0

(**Edited the question after the initial comments)

Suppose,

Ground_truth_data = [1, 1, 1, 1, 1, 1, 1];

Clustering_result = [1, 1, 1, 1, 1, 1, 2];

Here, as you can see, there are "7" instances of data and two classes with labels "1" and "2".

Q1) Looking at this result, what can be said about the performance of my clustering algorithm that produces the "Clustering_result"?

Here's what 'two' of the widely used (have seen in many reseach papers) external clustering measures says (https://scikit-learn.org/stable/modules/clustering.html#clustering-performance-evaluation):

ARI = metrics.adjusted_rand_score(Ground_truth_data, Clustering_result)
ARI = 0.0 #Adjusted Rand Index Result

AMI = metrics.adjusted_mutual_info_score(Ground_truth_data, Clustering_result)
AMI = -1.4018874593092454e-15 #Adjusted Normalized Mutual Information

Q2) Does these results mean my clustering algorithm is performing badly? According to me, NO!! Since out of "7" instances "6" are clustered correctly. (Please correct me if I am wrong)

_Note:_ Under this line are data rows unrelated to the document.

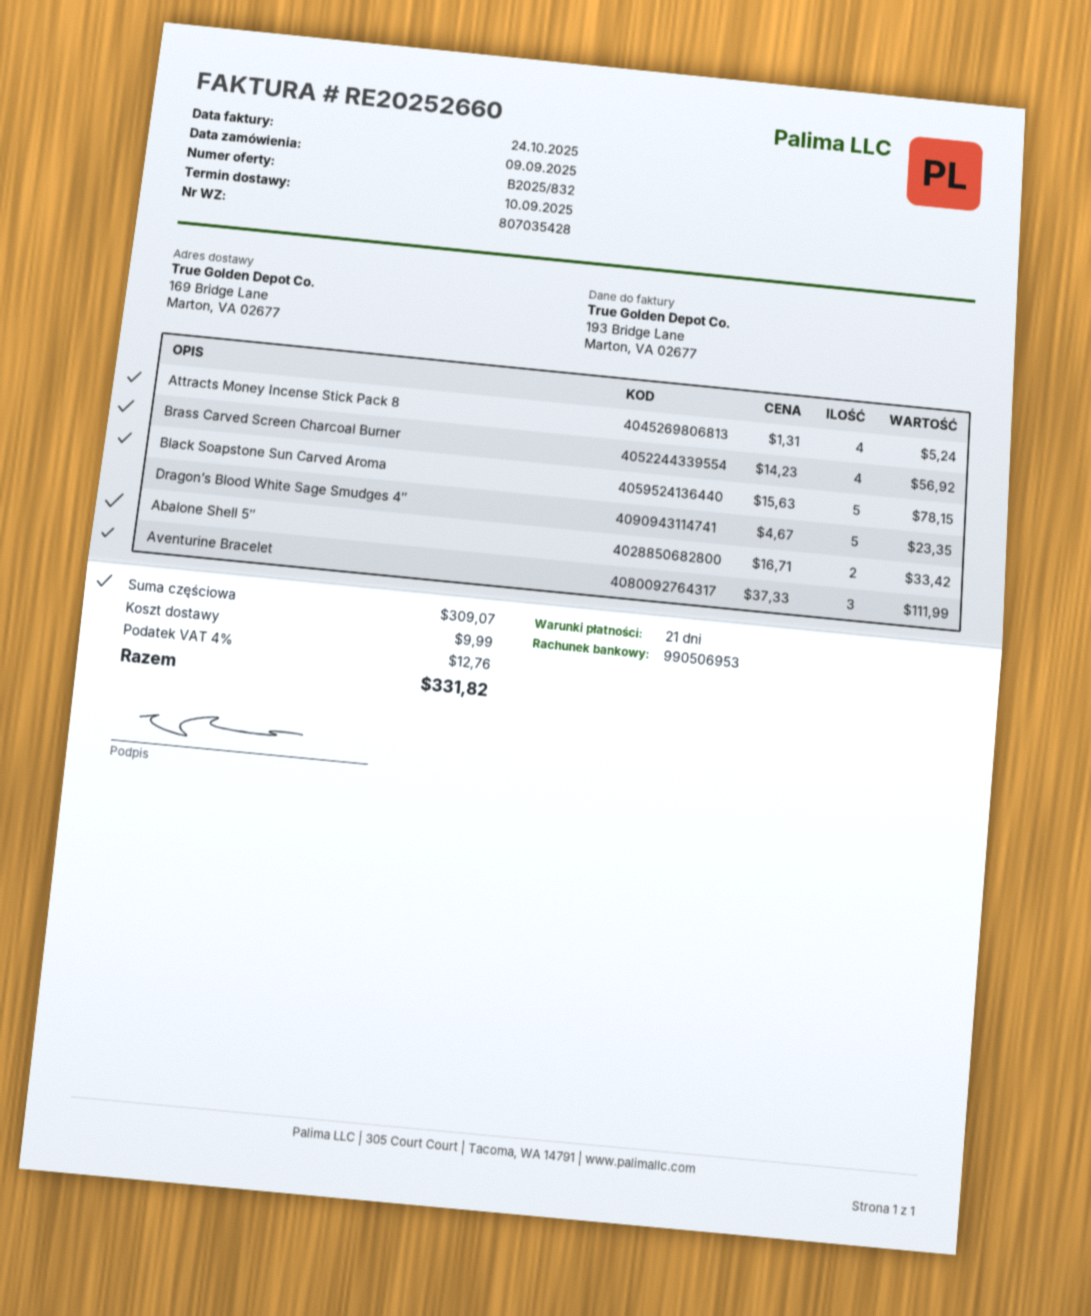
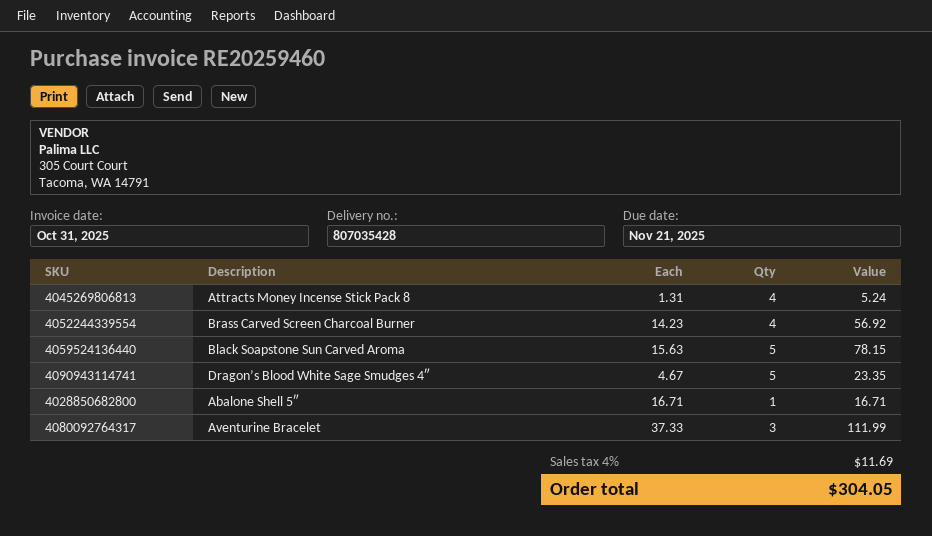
invoice number: RE20252660 -> RE20259460
invoice date: 2025-10-24 -> 2025-10-31
Abalone Shell 5″: 2 x 16.71 = 33.42 -> 1 x 16.71 = 16.71
shipping: 9.99 -> none
tax: 4% = 12.76 -> 4% = 11.69
total: 331.82 -> 304.05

Q3) Why ARI, NMI result in values close to ZERO in the above case?

Q4) In my dataset of 300 different types of data, the maximum value possible for the no. of clusters is "8". Also, in this dataset, there are many instances where a situation similar to the above example have been noticed. In such a case, what are the suitable performance measures (that are consistent) to evaluate the performance of my clustering algorithm?

1 Answers1

1

Please see a text book on this subject.

It's so widely known (ARI, NMI, etc.) that it's even discussed in Wikipedia...

Also use the search function, e.g., Evaluation measures of goodness or validity of clustering (without having truth labels)

While that question at first sight is on unlabeled evaluation, reading the answers will guide you to the extrinsic evaluation, too.